When we offered voters the prospect of keeping the status quo, they quickly imagined very real horrors:

“[Under the status quo] when you get laid off you have no options….  When the insurance runs out you’re just desperate at that point.” (Man, 30-45 years old, College Educated, the suburbs of Chicago)

“For one, it tells us we need to change.  We need change for everybody.  It’s not just whether you are low-income, middle-income, high-income, it needs to change for everybody. … You can say that this new program isn’t the right program, but then tell me what is.  Don’t say staying the same is the answer, have an idea, have a thought.” (Man, 45-60 years old, not college educated, Denver, CO)

By a large margin, 51 to 43 percent, voters say they are more worried that reform will fail and costs will continue to rise making it “hard to afford the health care we need” than that reform will increase costs through higher taxes.  And perhaps most important, after hearing a battery of possible tax increases to pay for the plan a strong 56 to 39 percent majority say they would rather pay for the reform using some of those tax increases than “keep the health care system the way it is now."

That leads to a strong testing narrative:

Continuing the status quo in health care is not acceptable and not sustainable.
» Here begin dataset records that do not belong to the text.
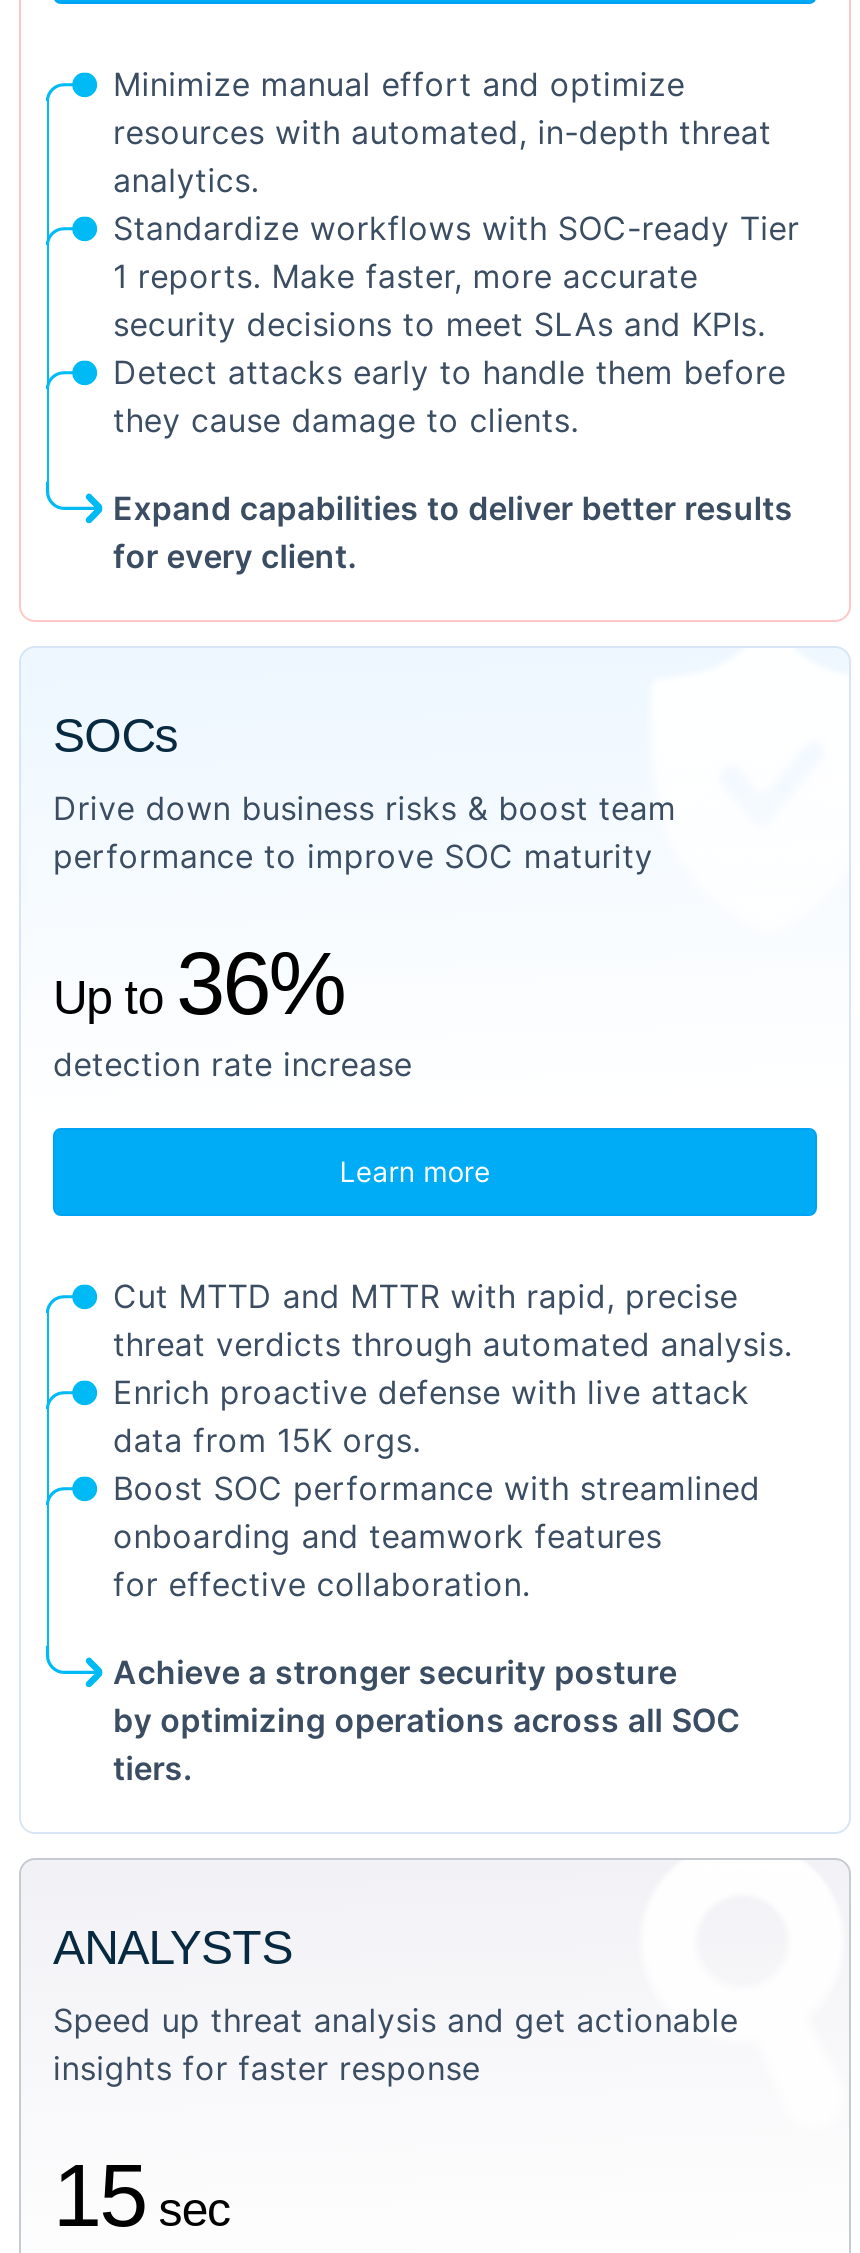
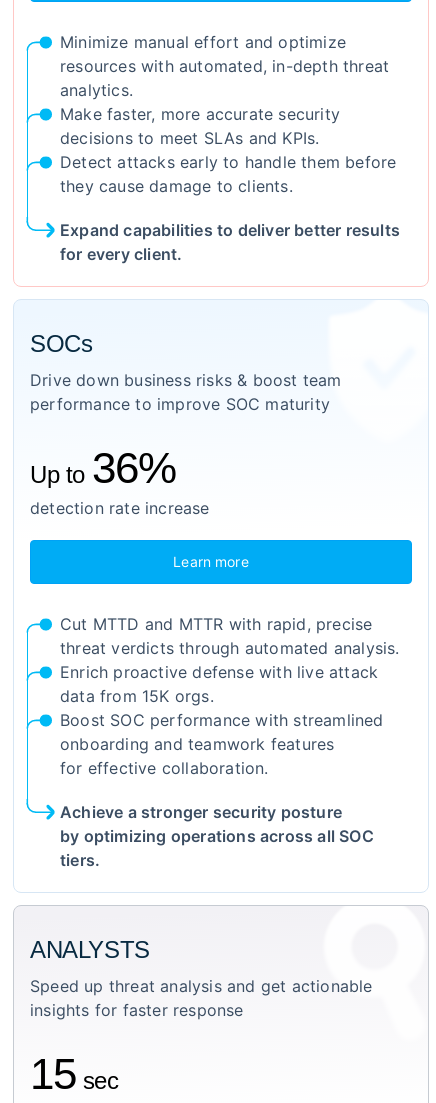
- Standardize workflows with SOC-ready Tier
- 1 reports. Make faster, more accurate
- security decisions to meet SLAs and KPIs.
+ Make faster, more accurate security
+ decisions to meet SLAs and KPIs.
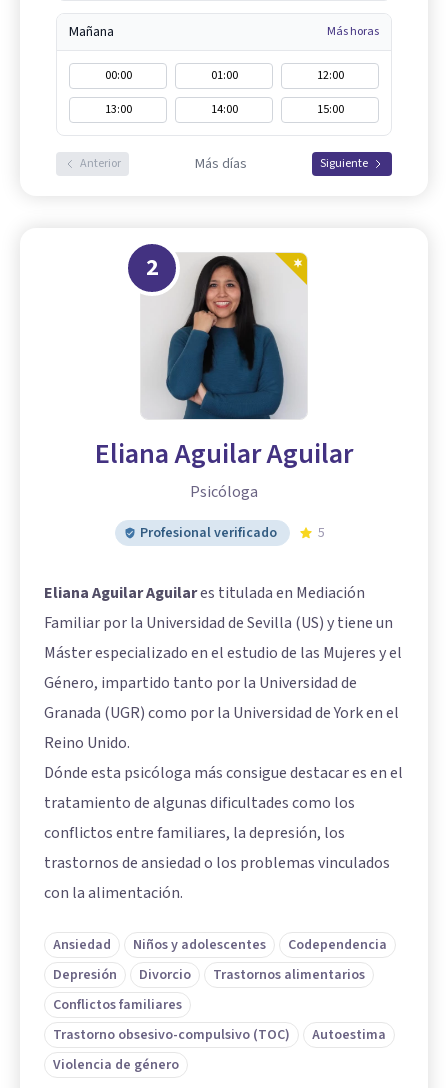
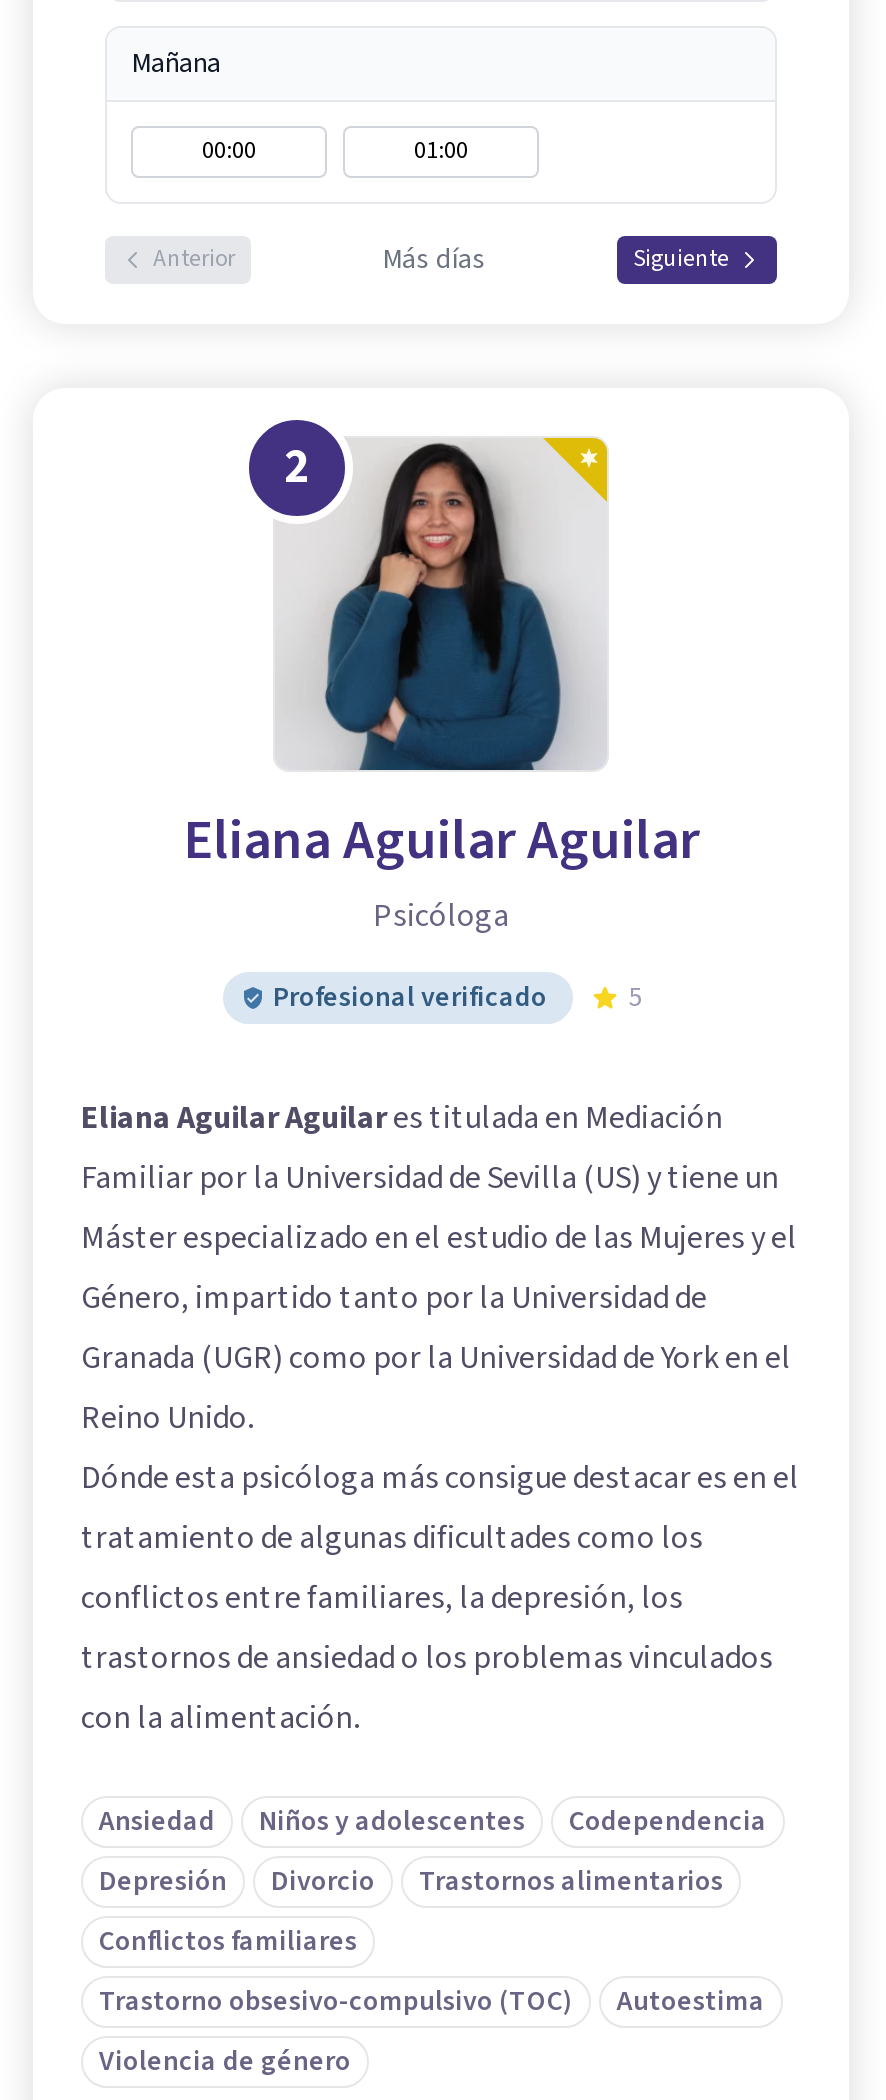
- Más horas

- 12:00
- 13:00
- 14:00
- 15:00
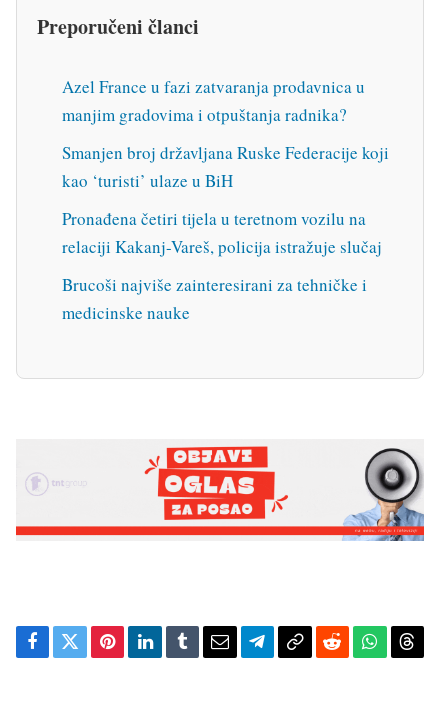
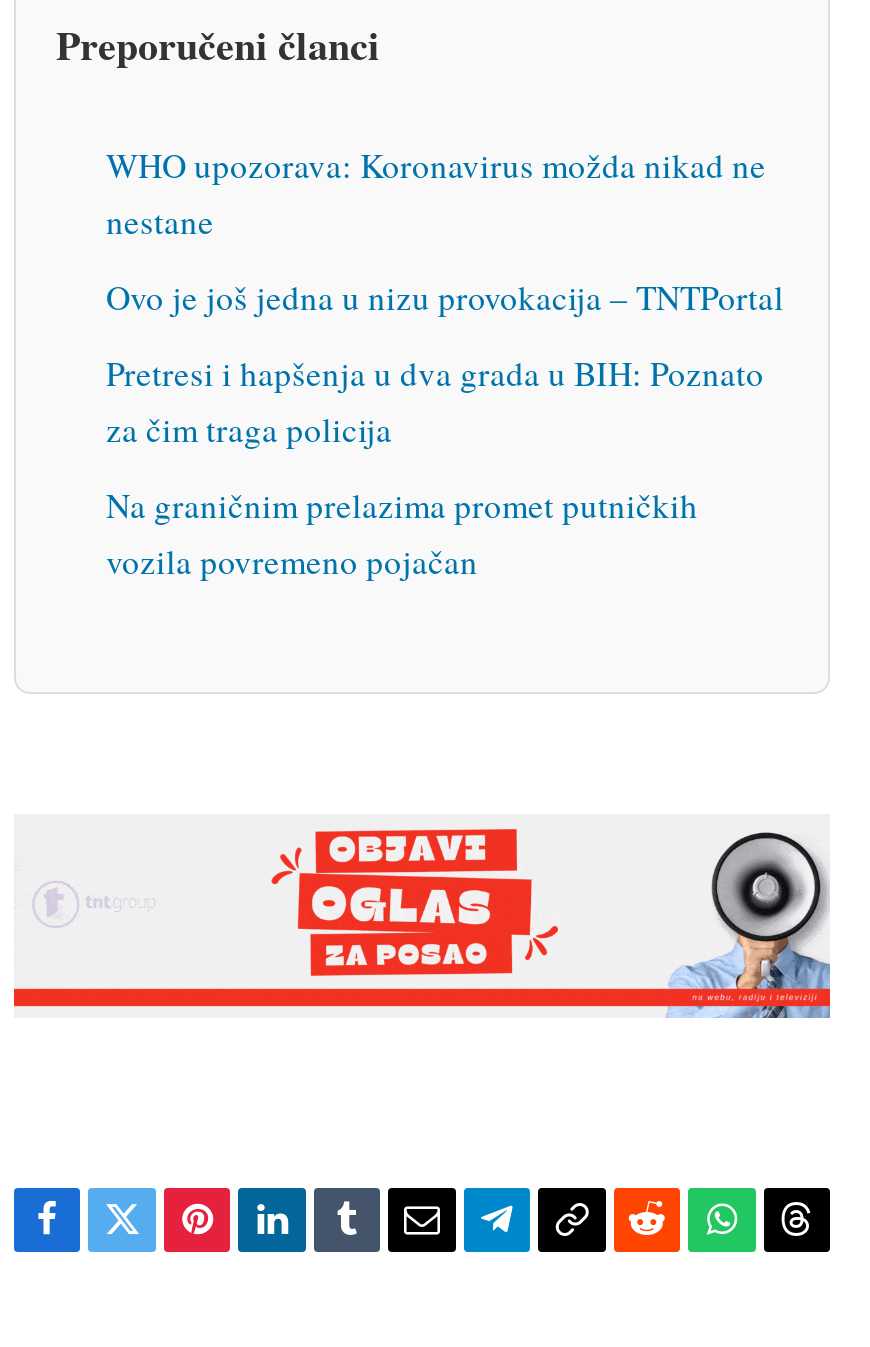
- Azel France u fazi zatvaranja prodavnica u
- manjim gradovima i otpuštanja radnika?
+ WHO upozorava: Koronavirus možda nikad ne
+ nestane

- Smanjen broj državljana Ruske Federacije koji
- kao ‘turisti’ ulaze u BiH
+ Ovo je još jedna u nizu provokacija – TNTPortal

- Pronađena četiri tijela u teretnom vozilu na
- relaciji Kakanj-Vareš, policija istražuje slučaj
+ Pretresi i hapšenja u dva grada u BIH: Poznato
+ za čim traga policija

- Brucoši najviše zainteresirani za tehničke i
- medicinske nauke
+ Na graničnim prelazima promet putničkih
+ vozila povremeno pojačan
Keeping the status quo means the insurance companies are still in charge, jacking up rates and denying coverage. It means more people losing insurance or enslaved to their job, prices skyrocketing for families and businesses and our companies less competitive. We need change so that people no longer lose coverage, get dropped for a pre-existing condition and see lower costs.

With Republicans seen as defenders of the status quo, there is even more punch in this framework for reform.